I assume the very top super has a queen excluder and you are sharing bees between hives. Because I'm not seeing a double screen seperating them in the photo.


----------



## Macon (Nov 8, 2010)

I am using a deep super then a medium super on both hives I have two queens, one in each hive. On top of the medium supers is two queen excluders. One of the excluders is in the middle of the two hives. Then I split an excluder in half and used them on the sides. I am using plastic excluders, just for the ease of cutting them in half. The next super is actually a top feeder. Then on the side I made two covers from a telescoping top that I had left over and split it in half. 
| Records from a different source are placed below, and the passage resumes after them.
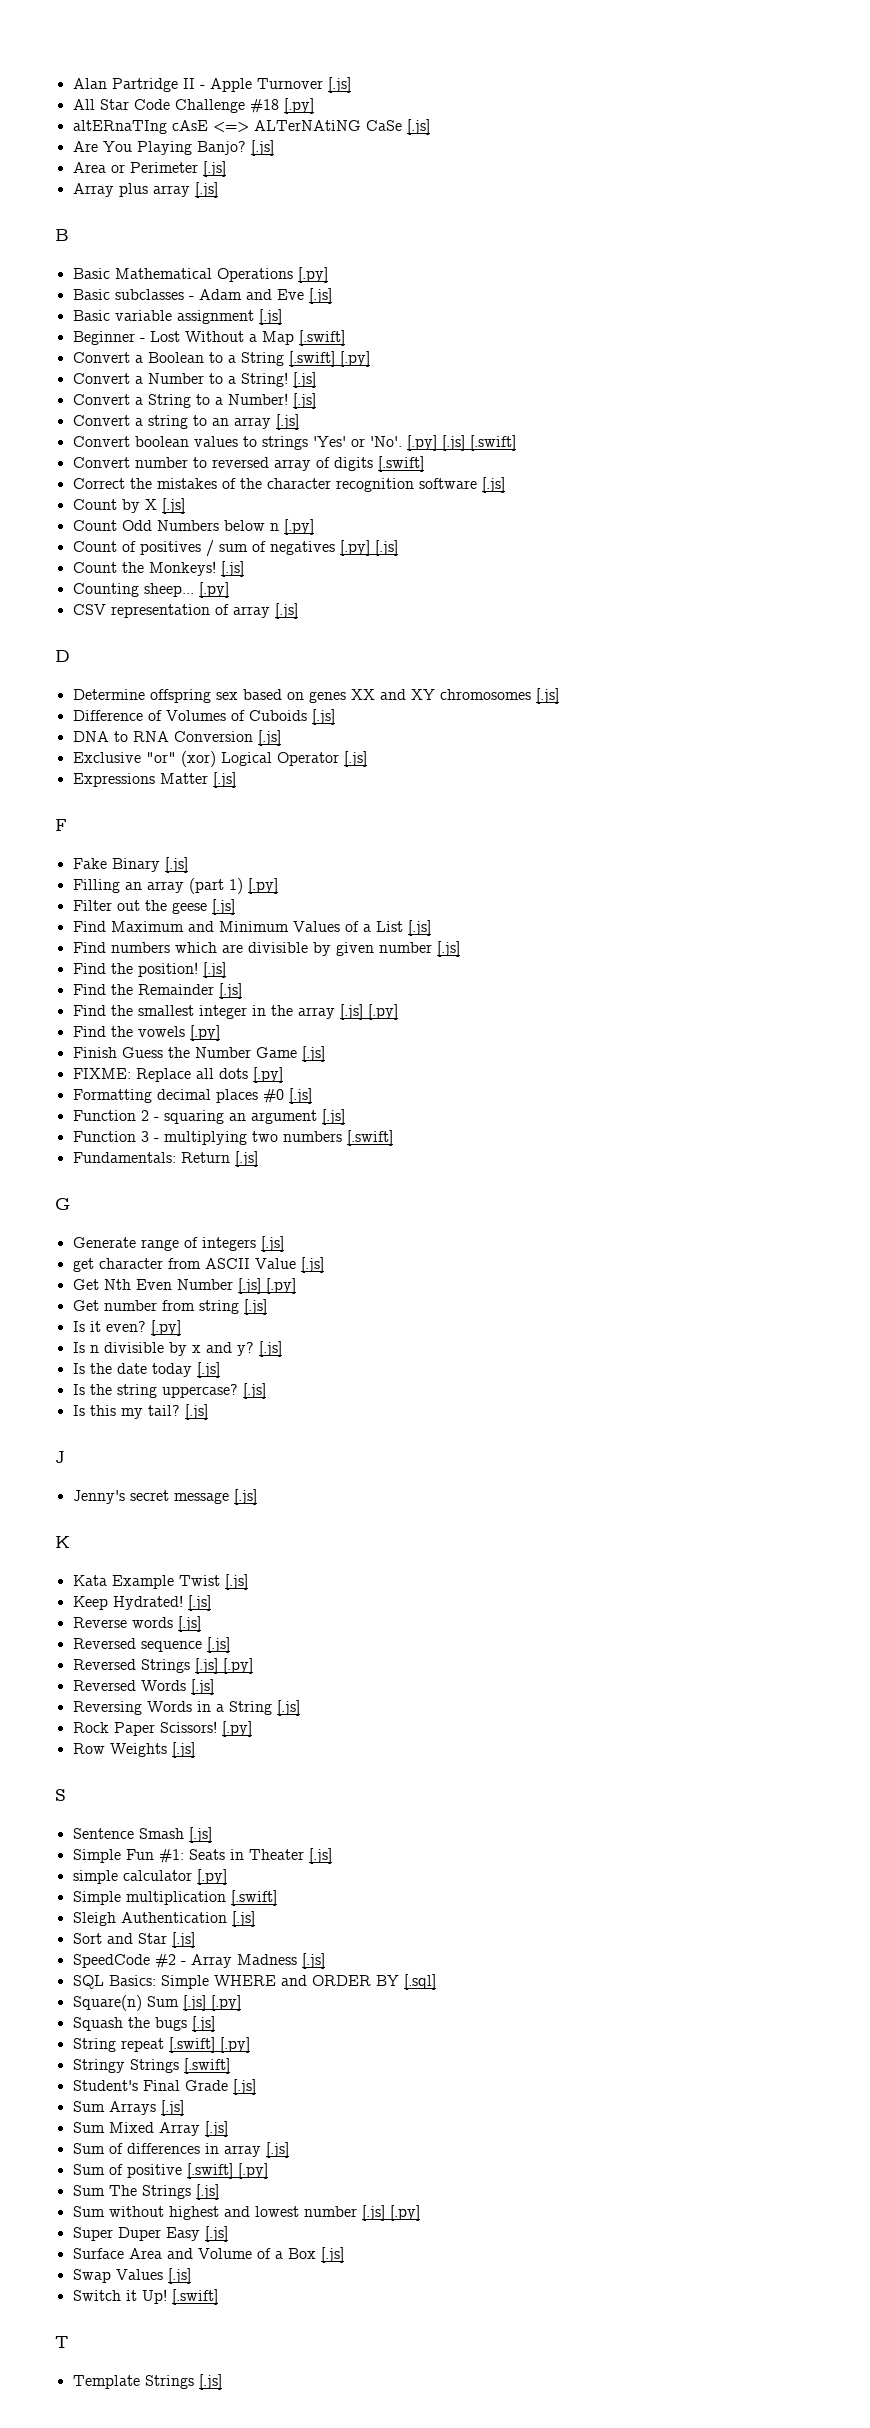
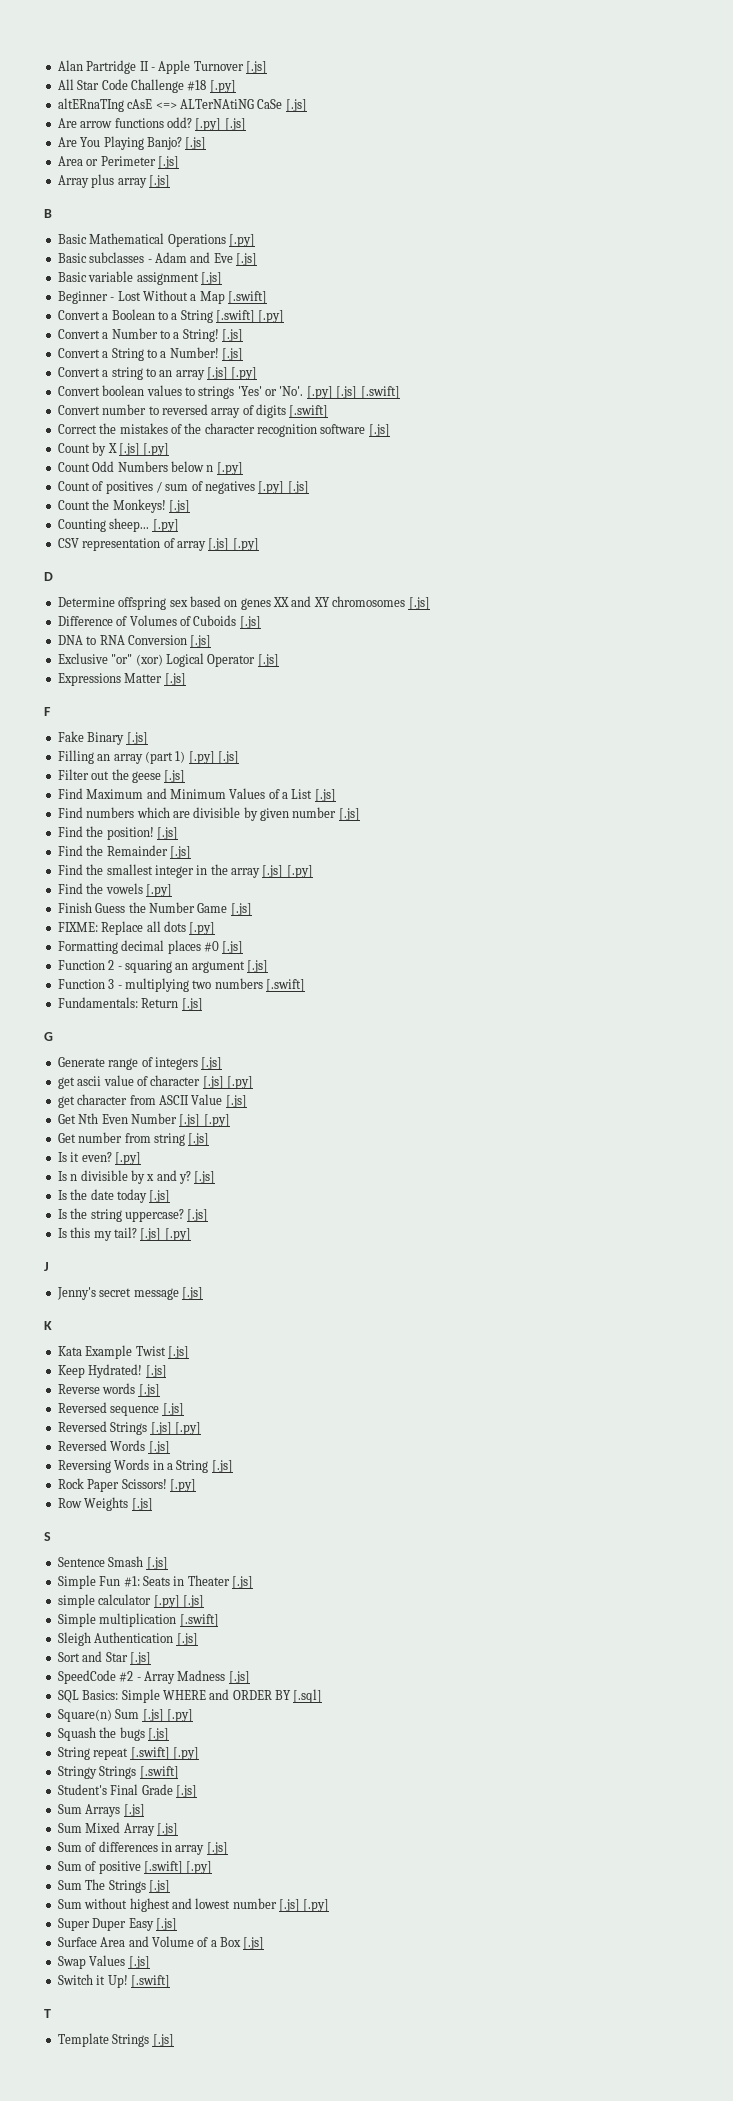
(430, 127) none -> [57,117,246,131] // Are arrow functions odd? [.py] [.js]
(299, 422) none -> [231,367,258,380] [.py]
(185, 506) none -> [143,443,170,456] [.py]
(298, 611) none -> [232,538,259,551] [.py]
(278, 886) none -> [218,751,239,764] [.js]
(284, 1244) none -> [57,1075,253,1089] // get ascii value of character [.js] [.py]
(208, 1412) none -> [164,1228,191,1241] [.py]
(227, 1877) none -> [182,1595,204,1608] [.js]

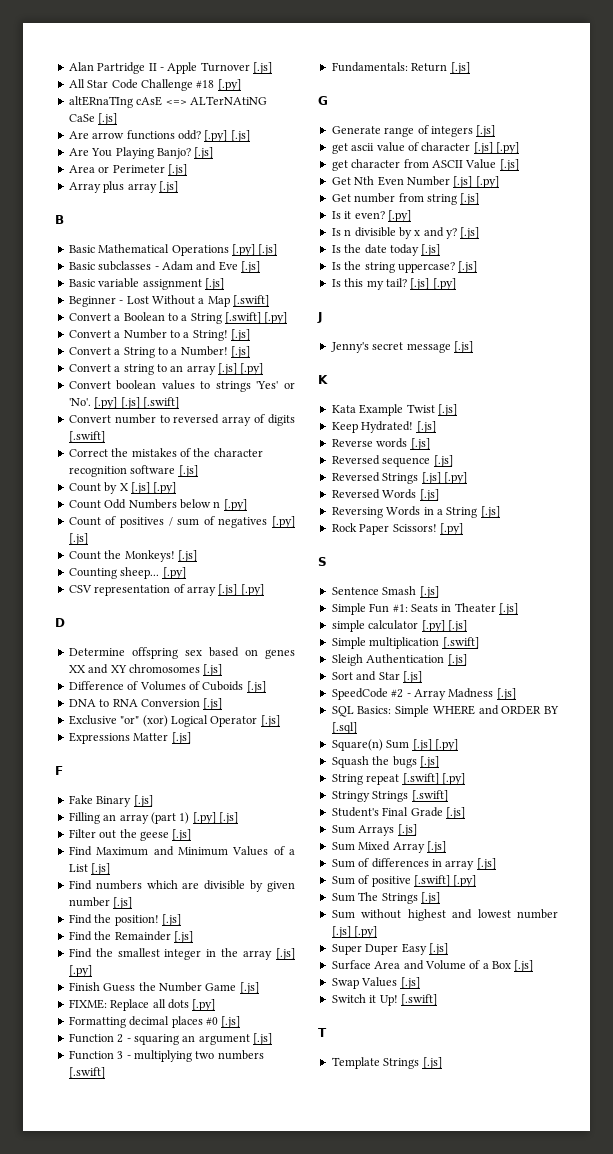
(255, 240) none -> [258,244,278,256] [.js]
[57,883,172,897] // Find the vowels [.py] -> (92, 971) none
[57,1497,153,1511] // Row Weights [.js] -> (463, 529) none

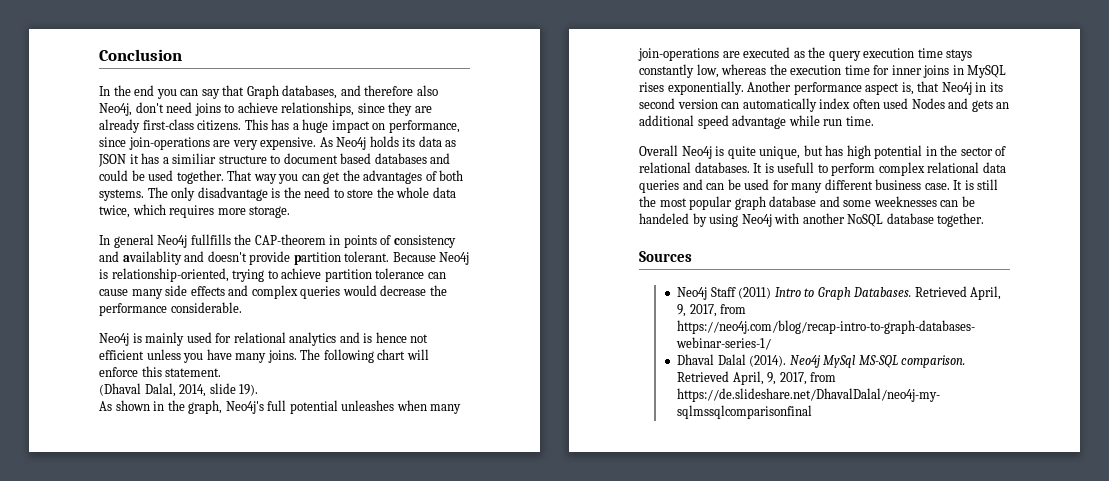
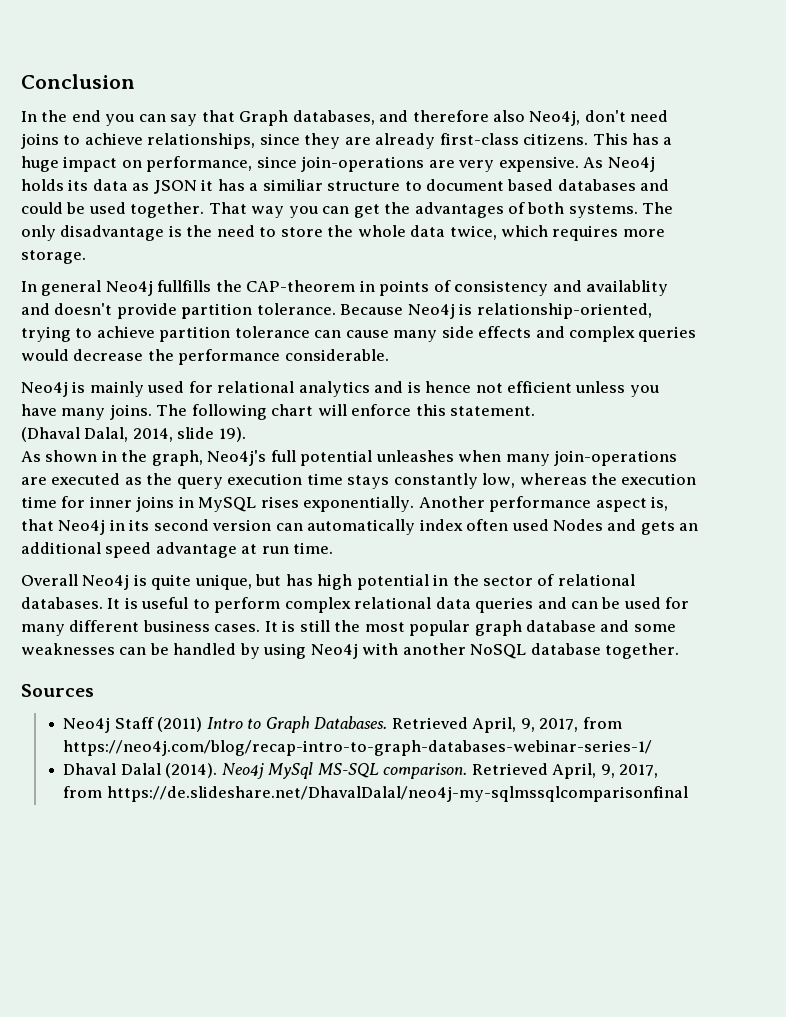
[344,251,390,262] tolerant. -> [256,303,336,315] tolerance.
[788,115,820,126] while -> [241,544,258,554] at
[777,162,815,173] usefull -> [141,597,189,609] useful
[924,183,950,190] case. -> [214,624,261,632] cases.
[873,196,975,207] [639,213,689,224] weeknesses can be handeled -> [21,643,237,655] weaknesses can be handled

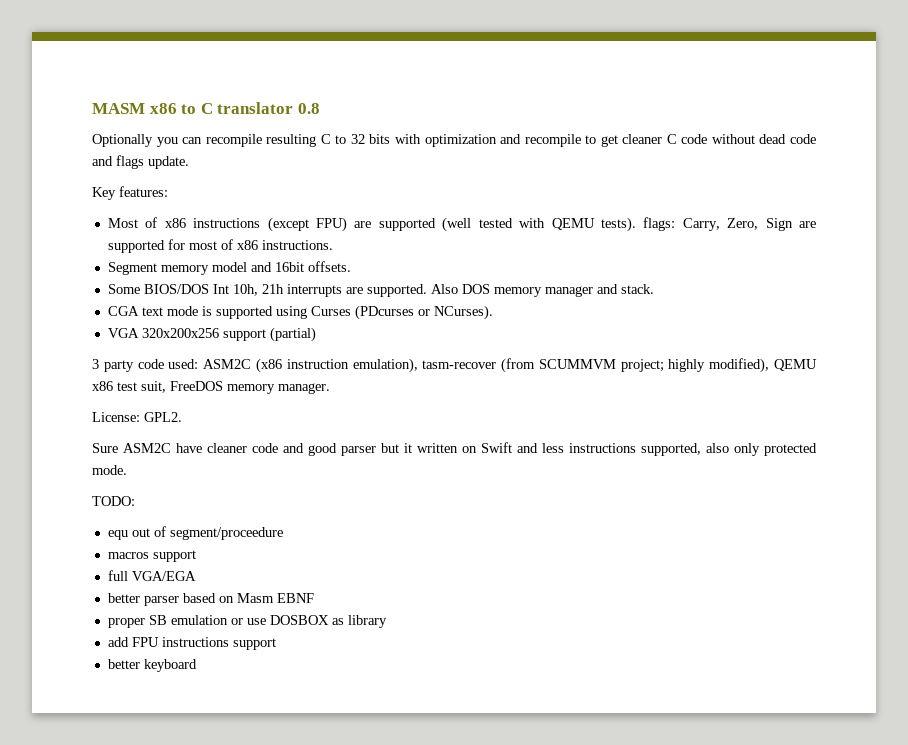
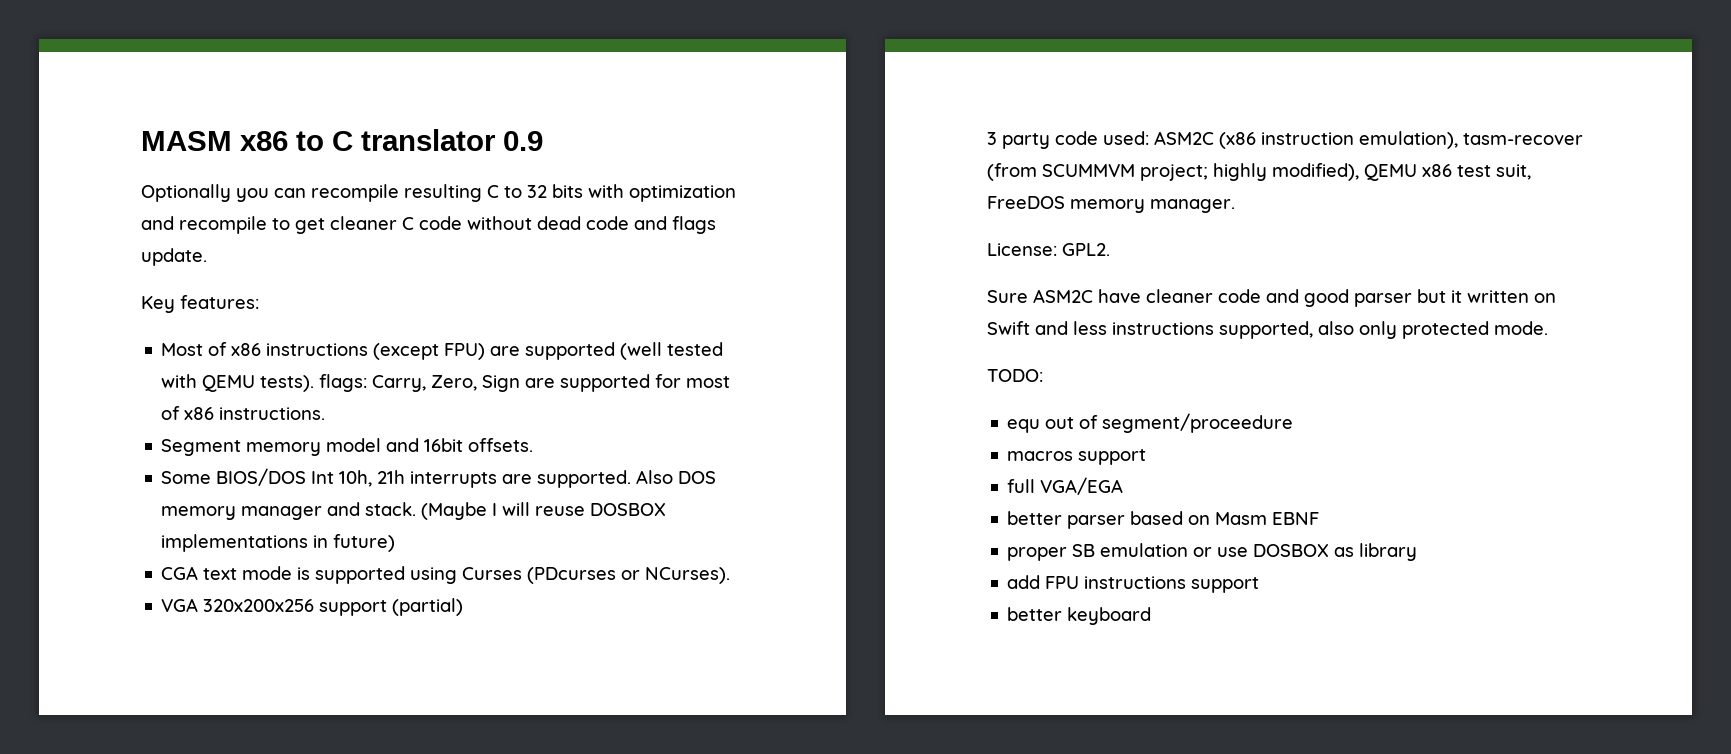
[297,103,320,114] 0.8 -> [503,131,543,151] 0.9
(654, 289) none -> [421,502,667,520] [161,534,396,552] (Maybe I will reuse DOSBOX implementations in future)

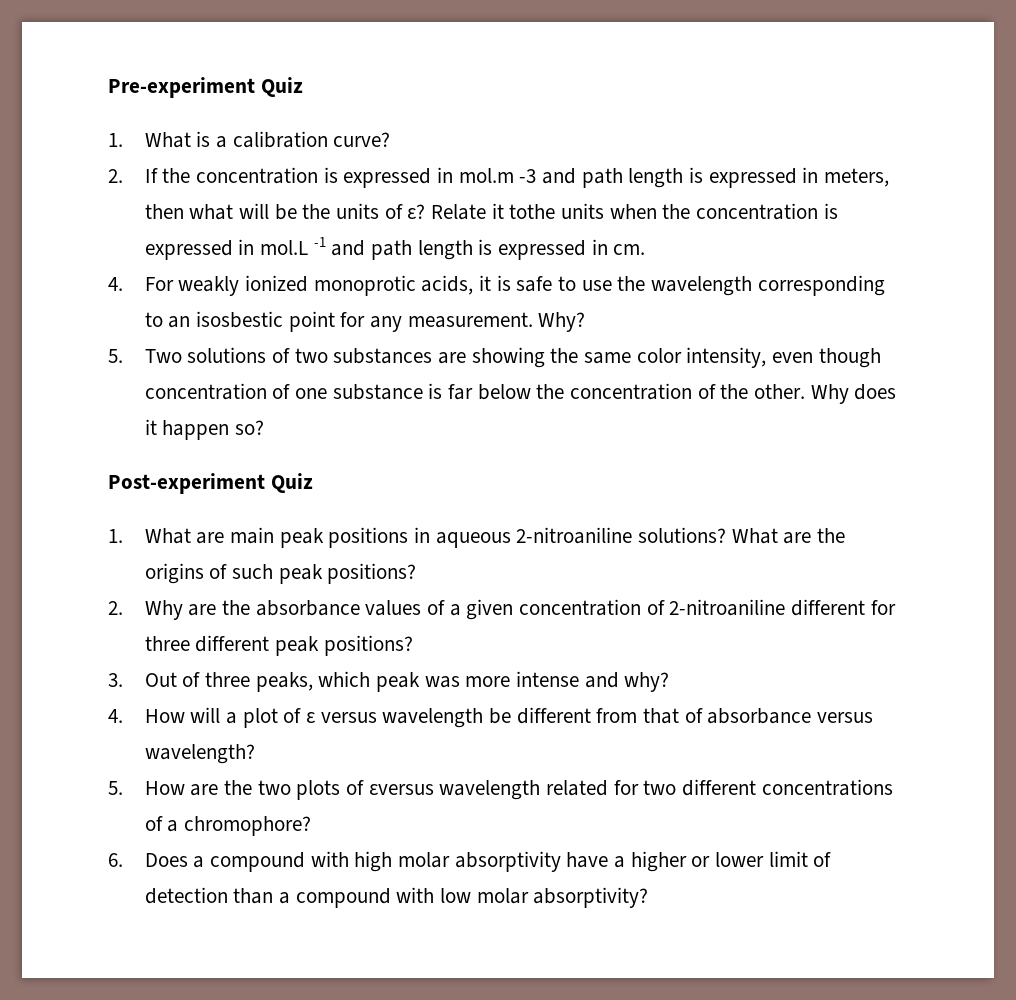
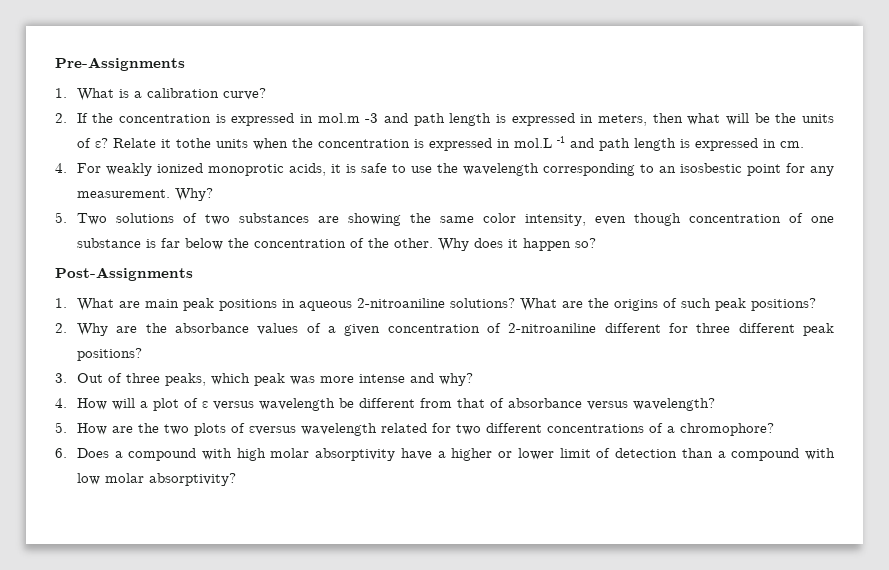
[108,77,303,98] Pre-experiment Quiz -> [55,57,185,71] Pre-Assignments
[108,473,313,494] Post-experiment Quiz -> [55,267,193,281] Post-Assignments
This configuration is really designed to monitor mite control. Easy access to the brood chambers so you don't have to remove the honey supers. You put a drone frame in each hive let the draw it out and let the queen lay eggs, once eggs are layer after 21 days pull the frame and freeze.


----------



## MDS (Jan 9, 2011)

Thanks for the clarification. My next question was going to be how do you stop them from robbing out the other hive. Now that I know the top super is a feeder I don't have that question any longer.

Your original post stated the configuration was designed to see if the stronger hive could help the weaker hive. How is that going other than seeing more activity in the weak hive? Or is it too early to tell?

I can see how that would make it easier to access the drone frames like you said.


----------



## Macon (Nov 8, 2010)

It's to early to tell. I haven't open the hive in a few days and will I'm a few more days. I will post my results as soon as I find out.


----------



## Macon (Nov 8, 2010)

So it's been awhile on the update. The weak hive had superseded and now I have a strong hive on both sides. The hive that was weak is almost as strong as the hive that was stronger to begin with. I will say that this experiment has been really fun and I am going to leave it this configuration until winter.


----------



## sevenmmm (Mar 5, 2011)

Thanks for sharing!


----------



## beeware10 (Jul 25, 2010)

saw a picture of this setup a few yrs ago in abj. gave it a try. ended up making less honey than others plus ants got between tight supers causing damage. hope you have better luck.


----------